───── Dataset
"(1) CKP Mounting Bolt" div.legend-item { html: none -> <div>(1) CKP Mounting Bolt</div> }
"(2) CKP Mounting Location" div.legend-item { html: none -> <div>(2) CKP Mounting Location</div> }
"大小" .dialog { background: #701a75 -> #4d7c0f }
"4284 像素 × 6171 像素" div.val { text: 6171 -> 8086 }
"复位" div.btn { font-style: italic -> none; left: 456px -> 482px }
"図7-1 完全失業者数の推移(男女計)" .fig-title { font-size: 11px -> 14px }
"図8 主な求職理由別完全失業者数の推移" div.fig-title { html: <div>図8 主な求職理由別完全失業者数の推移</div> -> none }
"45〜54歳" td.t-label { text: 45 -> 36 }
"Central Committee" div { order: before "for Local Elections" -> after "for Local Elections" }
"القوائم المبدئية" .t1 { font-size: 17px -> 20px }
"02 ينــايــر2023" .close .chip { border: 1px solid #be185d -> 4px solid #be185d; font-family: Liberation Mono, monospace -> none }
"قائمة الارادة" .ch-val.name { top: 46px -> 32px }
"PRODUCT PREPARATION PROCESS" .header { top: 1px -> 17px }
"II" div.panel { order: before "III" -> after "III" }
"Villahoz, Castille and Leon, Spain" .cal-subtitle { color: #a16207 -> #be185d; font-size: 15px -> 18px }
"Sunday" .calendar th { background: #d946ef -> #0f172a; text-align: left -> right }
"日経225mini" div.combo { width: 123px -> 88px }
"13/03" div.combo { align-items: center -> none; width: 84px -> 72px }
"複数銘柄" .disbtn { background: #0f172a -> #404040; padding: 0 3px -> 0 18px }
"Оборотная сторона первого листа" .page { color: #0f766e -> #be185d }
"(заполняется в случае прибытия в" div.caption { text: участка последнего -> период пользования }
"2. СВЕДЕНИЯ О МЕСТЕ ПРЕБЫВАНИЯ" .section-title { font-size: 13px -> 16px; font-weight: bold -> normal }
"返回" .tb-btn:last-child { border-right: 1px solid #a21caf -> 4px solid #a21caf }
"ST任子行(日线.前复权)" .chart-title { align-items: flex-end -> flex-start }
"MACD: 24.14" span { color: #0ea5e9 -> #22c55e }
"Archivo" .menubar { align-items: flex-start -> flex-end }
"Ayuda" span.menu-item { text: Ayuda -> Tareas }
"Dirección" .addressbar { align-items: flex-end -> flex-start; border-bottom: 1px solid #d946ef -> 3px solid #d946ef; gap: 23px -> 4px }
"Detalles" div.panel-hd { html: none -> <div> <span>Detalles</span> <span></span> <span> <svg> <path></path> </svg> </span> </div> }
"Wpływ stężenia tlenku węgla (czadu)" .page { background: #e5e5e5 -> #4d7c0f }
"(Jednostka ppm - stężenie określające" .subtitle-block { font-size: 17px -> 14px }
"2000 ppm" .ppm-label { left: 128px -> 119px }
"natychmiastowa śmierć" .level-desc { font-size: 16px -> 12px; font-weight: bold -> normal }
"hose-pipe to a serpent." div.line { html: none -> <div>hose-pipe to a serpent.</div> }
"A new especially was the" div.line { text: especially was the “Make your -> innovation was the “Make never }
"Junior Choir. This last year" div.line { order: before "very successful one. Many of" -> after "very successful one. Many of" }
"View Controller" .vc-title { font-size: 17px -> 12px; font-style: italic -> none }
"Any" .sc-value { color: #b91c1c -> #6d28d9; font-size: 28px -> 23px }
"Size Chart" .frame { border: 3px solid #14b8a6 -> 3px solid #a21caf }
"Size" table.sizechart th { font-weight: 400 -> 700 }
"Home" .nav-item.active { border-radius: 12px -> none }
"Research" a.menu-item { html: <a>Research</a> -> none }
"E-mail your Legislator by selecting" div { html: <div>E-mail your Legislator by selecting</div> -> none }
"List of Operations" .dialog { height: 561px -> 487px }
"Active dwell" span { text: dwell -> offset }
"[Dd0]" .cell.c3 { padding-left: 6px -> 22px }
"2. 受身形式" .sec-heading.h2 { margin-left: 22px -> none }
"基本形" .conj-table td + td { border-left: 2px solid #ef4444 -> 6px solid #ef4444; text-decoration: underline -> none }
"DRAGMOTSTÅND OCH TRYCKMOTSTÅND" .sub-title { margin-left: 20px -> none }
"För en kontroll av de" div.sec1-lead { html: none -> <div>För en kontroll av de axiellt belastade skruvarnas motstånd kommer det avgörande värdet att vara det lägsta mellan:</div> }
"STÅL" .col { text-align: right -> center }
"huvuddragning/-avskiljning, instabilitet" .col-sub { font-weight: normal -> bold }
──────────
Exercise description:
Every line above from the line with "new especially was" to the line with "padding-left: 6px ->", inclusive, must be returned exactly; no other line belongs in the reply.

Exercise solution:
"A new especially was the" div.line { text: especially was the “Make your -> innovation was the “Make never }
"Junior Choir. This last year" div.line { order: before "very successful one. Many of" -> after "very successful one. Many of" }
"View Controller" .vc-title { font-size: 17px -> 12px; font-style: italic -> none }
"Any" .sc-value { color: #b91c1c -> #6d28d9; font-size: 28px -> 23px }
"Size Chart" .frame { border: 3px solid #14b8a6 -> 3px solid #a21caf }
"Size" table.sizechart th { font-weight: 400 -> 700 }
"Home" .nav-item.active { border-radius: 12px -> none }
"Research" a.menu-item { html: <a>Research</a> -> none }
"E-mail your Legislator by selecting" div { html: <div>E-mail your Legislator by selecting</div> -> none }
"List of Operations" .dialog { height: 561px -> 487px }
"Active dwell" span { text: dwell -> offset }
"[Dd0]" .cell.c3 { padding-left: 6px -> 22px }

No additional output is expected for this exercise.